Among the lines below, take the one holding "- Receives all", the one holding "role's account program.", and all lines between them. Set them down exactly.

──────── Study material

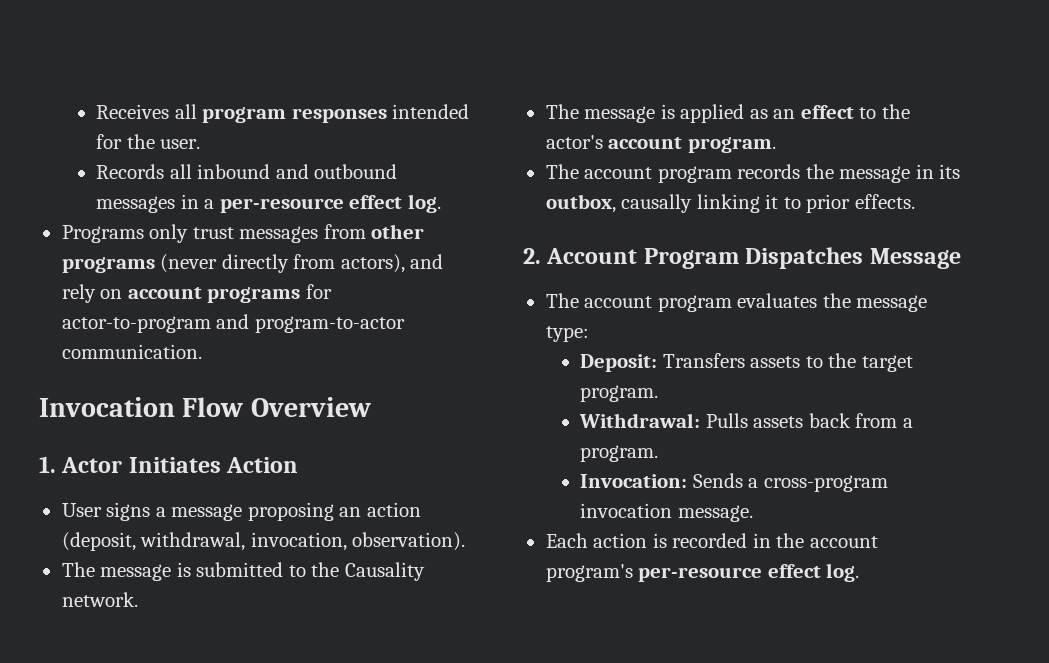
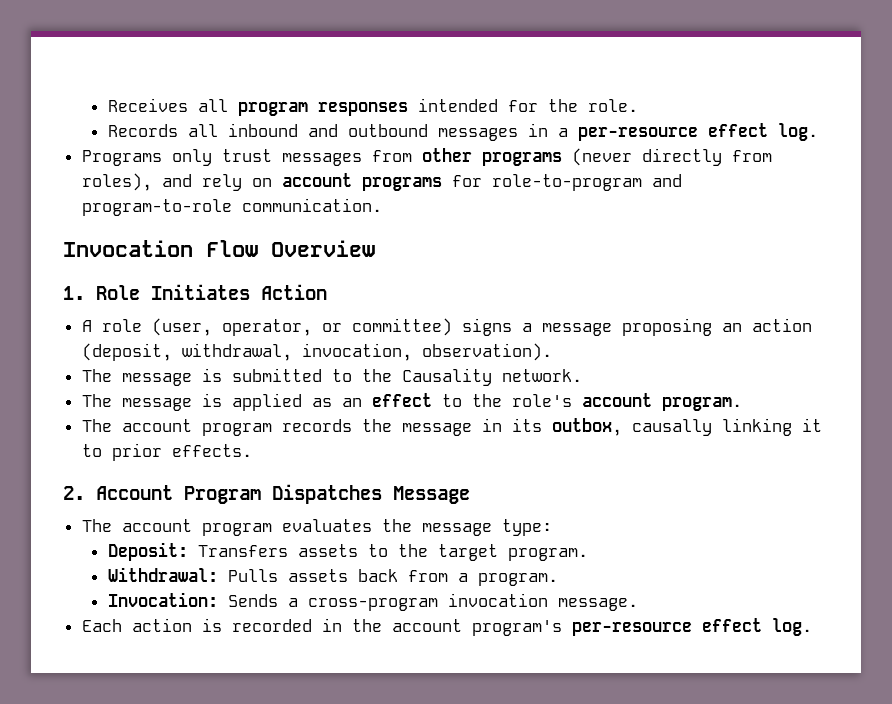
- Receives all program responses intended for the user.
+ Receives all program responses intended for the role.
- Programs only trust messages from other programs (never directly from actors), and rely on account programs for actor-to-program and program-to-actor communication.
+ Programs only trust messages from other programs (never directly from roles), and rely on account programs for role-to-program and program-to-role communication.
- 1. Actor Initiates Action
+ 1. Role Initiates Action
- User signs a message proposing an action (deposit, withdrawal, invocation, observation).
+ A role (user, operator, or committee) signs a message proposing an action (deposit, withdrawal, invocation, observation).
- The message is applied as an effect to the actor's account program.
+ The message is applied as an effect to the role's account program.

────────────────
──────── Study material

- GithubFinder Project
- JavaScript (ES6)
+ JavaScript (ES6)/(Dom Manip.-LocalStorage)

────────────────
──────── Study material

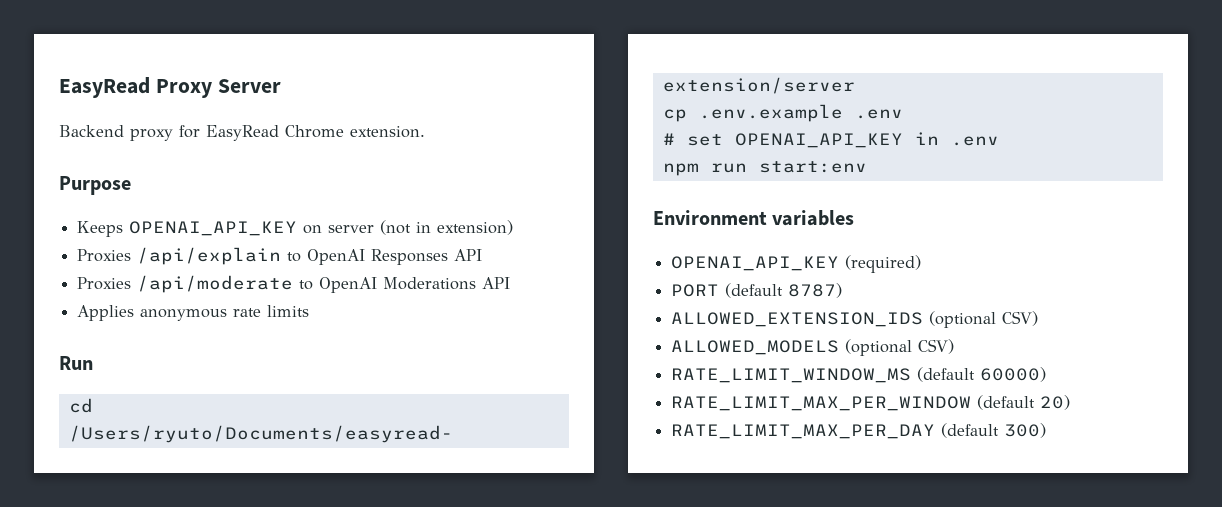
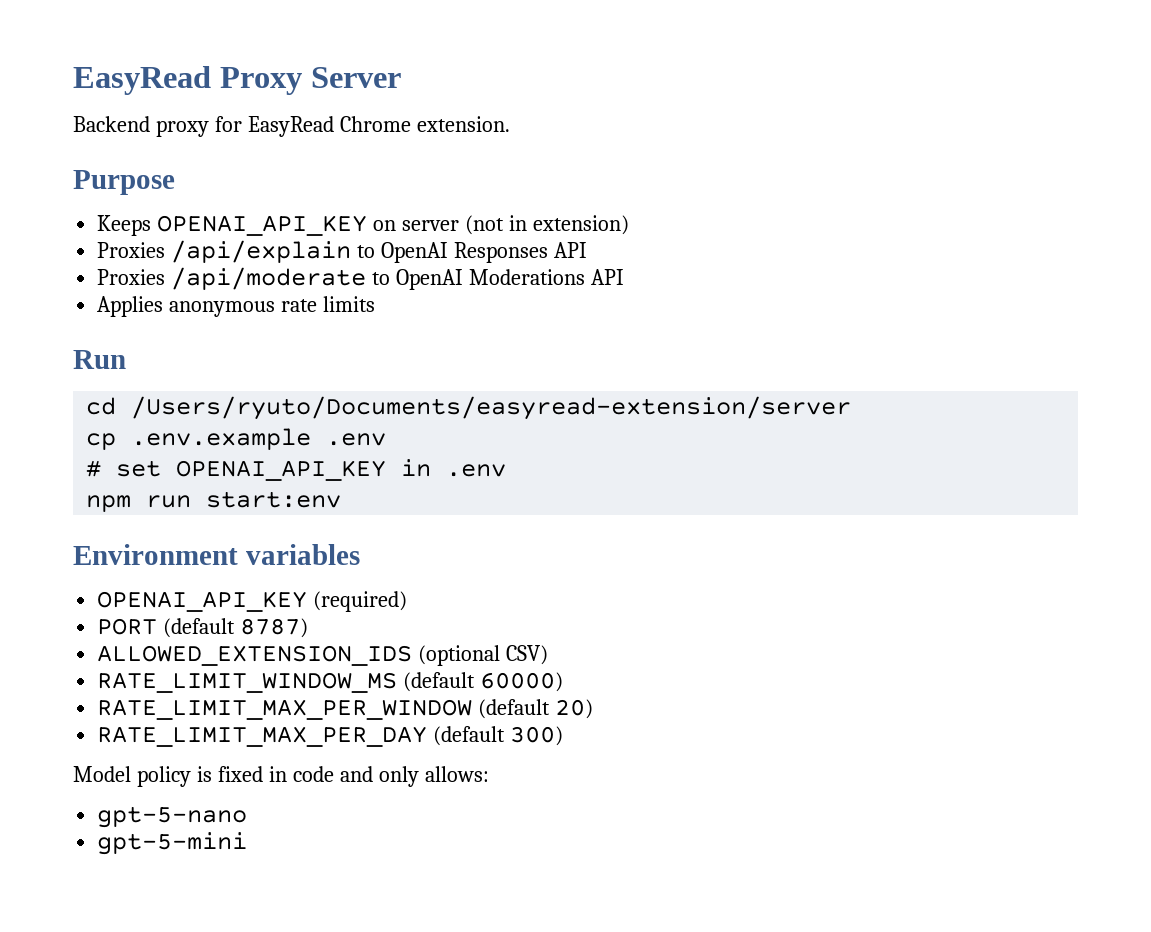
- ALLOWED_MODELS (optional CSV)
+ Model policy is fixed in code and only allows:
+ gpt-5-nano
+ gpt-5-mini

────────────────

▶ _Answer to the problem_
- Receives all program responses intended for the user.
+ Receives all program responses intended for the role.
- Programs only trust messages from other programs (never directly from actors), and rely on account programs for actor-to-program and program-to-actor communication.
+ Programs only trust messages from other programs (never directly from roles), and rely on account programs for role-to-program and program-to-role communication.
- 1. Actor Initiates Action
+ 1. Role Initiates Action
- User signs a message proposing an action (deposit, withdrawal, invocation, observation).
+ A role (user, operator, or committee) signs a message proposing an action (deposit, withdrawal, invocation, observation).
- The message is applied as an effect to the actor's account program.
+ The message is applied as an effect to the role's account program.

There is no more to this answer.